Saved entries
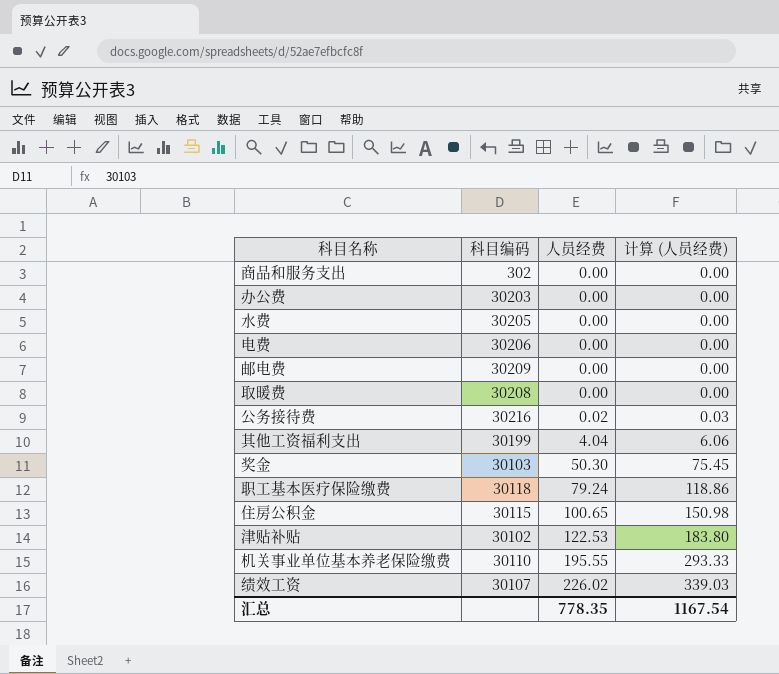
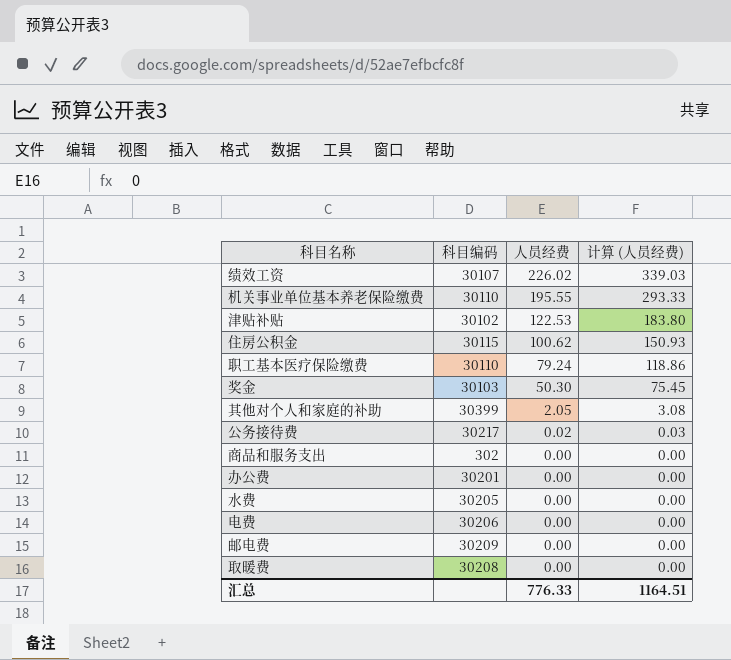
row order: 人员经费 ascending -> 人员经费 descending
row 其他工资福利支出: 30199 | 4.04 | 6.06 -> none
住房公积金 | 人员经费: 100.65 -> 100.62
住房公积金 | 计算 (人员经费): 150.98 -> 150.93
职工基本医疗保险缴费 | 科目编码: 30118 -> 30110
row 其他对个人和家庭的补助: none -> 30399 | 2.05 | 3.08
公务接待费 | 科目编码: 30216 -> 30217
办公费 | 科目编码: 30203 -> 30201
汇总 | 人员经费: 778.35 -> 776.33
汇总 | 计算 (人员经费): 1167.54 -> 1164.51

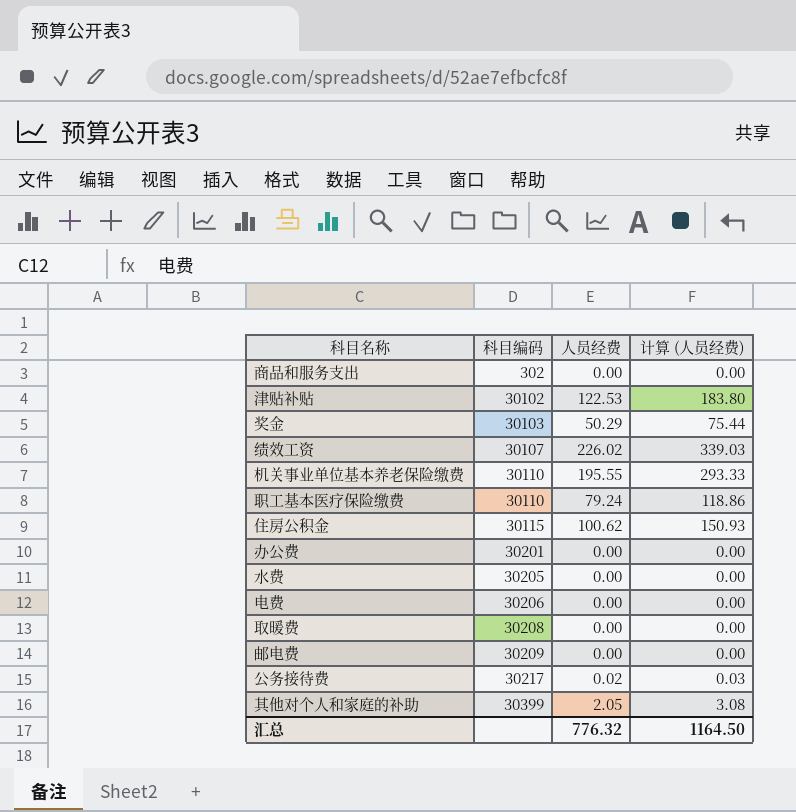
row order: 人员经费 descending -> 科目编码 ascending
奖金 | 人员经费: 50.30 -> 50.29
奖金 | 计算 (人员经费): 75.45 -> 75.44
汇总 | 人员经费: 776.33 -> 776.32
汇总 | 计算 (人员经费): 1164.51 -> 1164.50

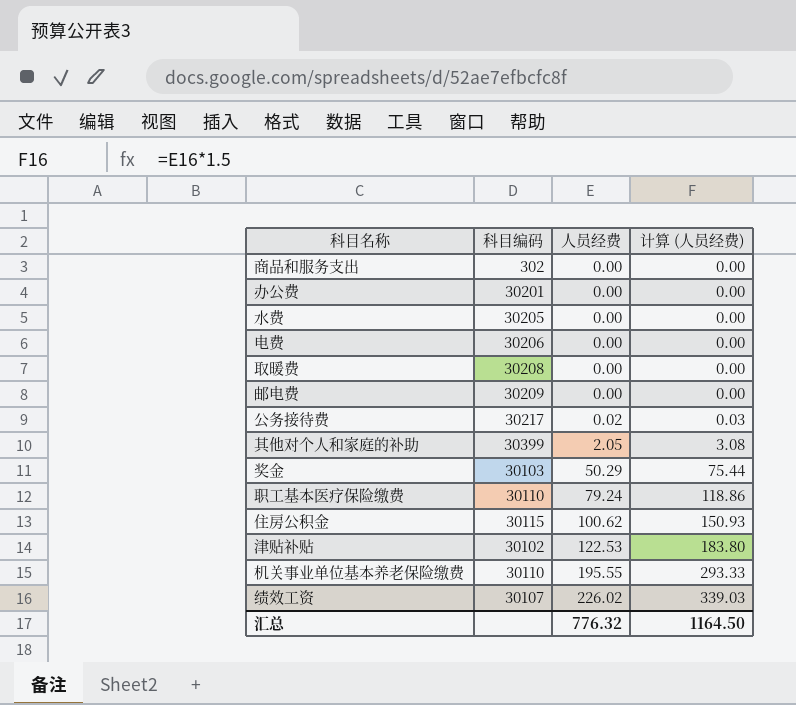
row order: 科目编码 ascending -> 人员经费 ascending

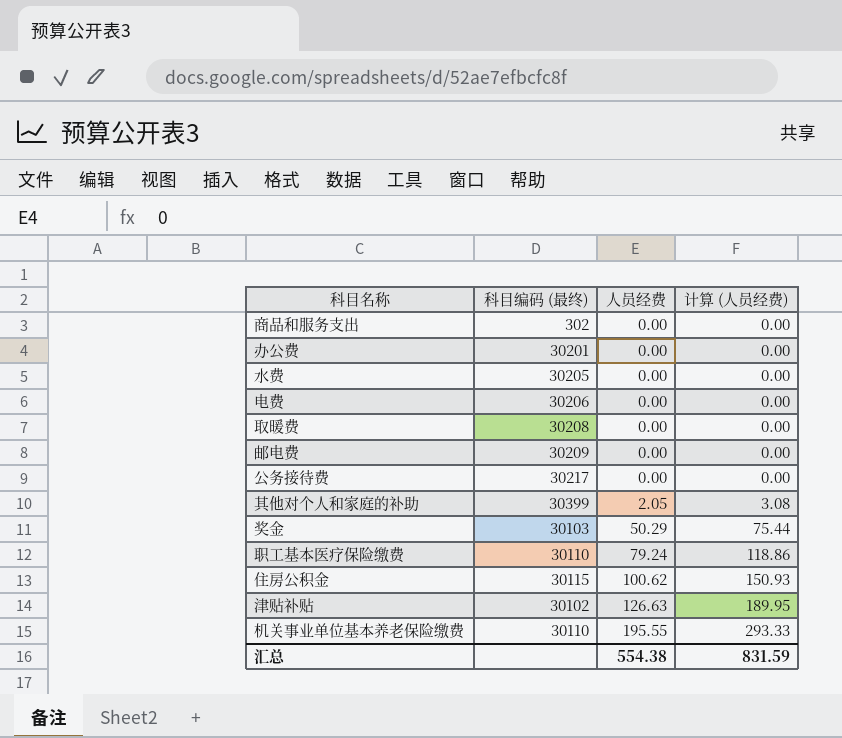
column name: 科目编码 -> 科目编码 (最终)
row 绩效工资: 30107 | 226.02 | 339.03 -> none
公务接待费 | 人员经费: 0.02 -> 0.00
公务接待费 | 计算 (人员经费): 0.03 -> 0.00
津贴补贴 | 人员经费: 122.53 -> 126.63
津贴补贴 | 计算 (人员经费): 183.80 -> 189.95
汇总 | 人员经费: 776.32 -> 554.38
汇总 | 计算 (人员经费): 1164.50 -> 831.59

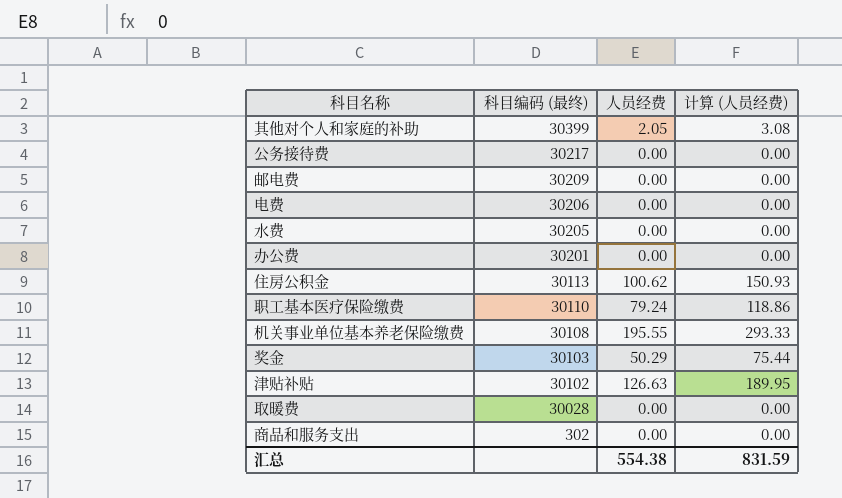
row order: 人员经费 ascending -> 科目编码 (最终) descending
住房公积金 | 科目编码 (最终): 30115 -> 30113
机关事业单位基本养老保险缴费 | 科目编码 (最终): 30110 -> 30108
取暖费 | 科目编码 (最终): 30208 -> 30028

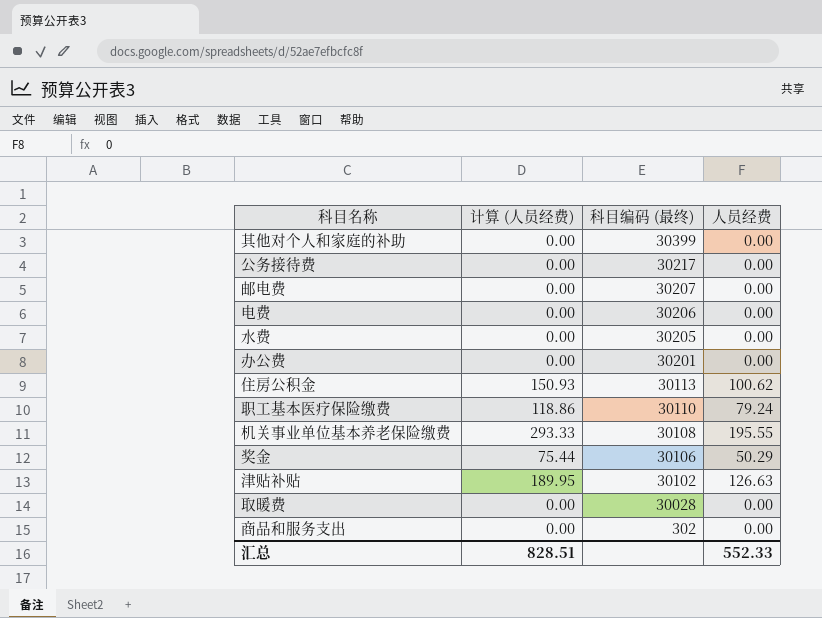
column 计算 (人员经费) | position: 4 -> 2
其他对个人和家庭的补助 | 计算 (人员经费): 3.08 -> 0.00
其他对个人和家庭的补助 | 人员经费: 2.05 -> 0.00
邮电费 | 科目编码 (最终): 30209 -> 30207
奖金 | 科目编码 (最终): 30103 -> 30106
汇总 | 计算 (人员经费): 831.59 -> 828.51
汇总 | 人员经费: 554.38 -> 552.33

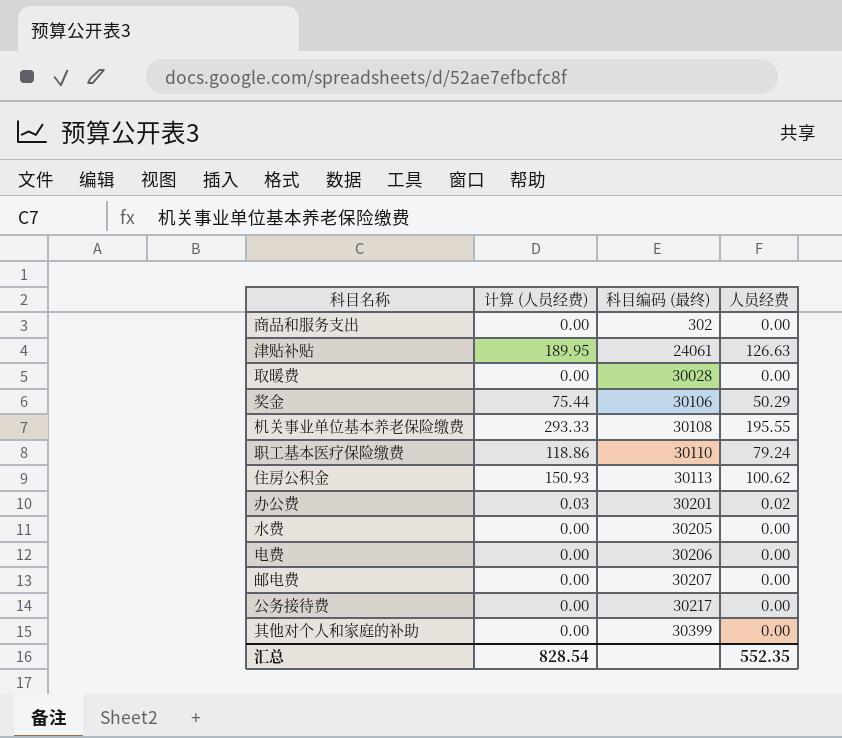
row order: 科目编码 (最终) descending -> 科目编码 (最终) ascending
津贴补贴 | 科目编码 (最终): 30102 -> 24061
办公费 | 计算 (人员经费): 0.00 -> 0.03
办公费 | 人员经费: 0.00 -> 0.02
汇总 | 计算 (人员经费): 828.51 -> 828.54
汇总 | 人员经费: 552.33 -> 552.35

▶ **Task requirements**: Reproduce the final stretch of lines exactly: the line containing "津贴补贴 | 计算 (人员经费): 183.80 -> 189.95" through the last line of the data, both included. Pictures do not belong in the copy.

▶ **Result of this exercise**:
津贴补贴 | 计算 (人员经费): 183.80 -> 189.95
汇总 | 人员经费: 776.32 -> 554.38
汇总 | 计算 (人员经费): 1164.50 -> 831.59

row order: 人员经费 ascending -> 科目编码 (最终) descending
住房公积金 | 科目编码 (最终): 30115 -> 30113
机关事业单位基本养老保险缴费 | 科目编码 (最终): 30110 -> 30108
取暖费 | 科目编码 (最终): 30208 -> 30028

column 计算 (人员经费) | position: 4 -> 2
其他对个人和家庭的补助 | 计算 (人员经费): 3.08 -> 0.00
其他对个人和家庭的补助 | 人员经费: 2.05 -> 0.00
邮电费 | 科目编码 (最终): 30209 -> 30207
奖金 | 科目编码 (最终): 30103 -> 30106
汇总 | 计算 (人员经费): 831.59 -> 828.51
汇总 | 人员经费: 554.38 -> 552.33

row order: 科目编码 (最终) descending -> 科目编码 (最终) ascending
津贴补贴 | 科目编码 (最终): 30102 -> 24061
办公费 | 计算 (人员经费): 0.00 -> 0.03
办公费 | 人员经费: 0.00 -> 0.02
汇总 | 计算 (人员经费): 828.51 -> 828.54
汇总 | 人员经费: 552.33 -> 552.35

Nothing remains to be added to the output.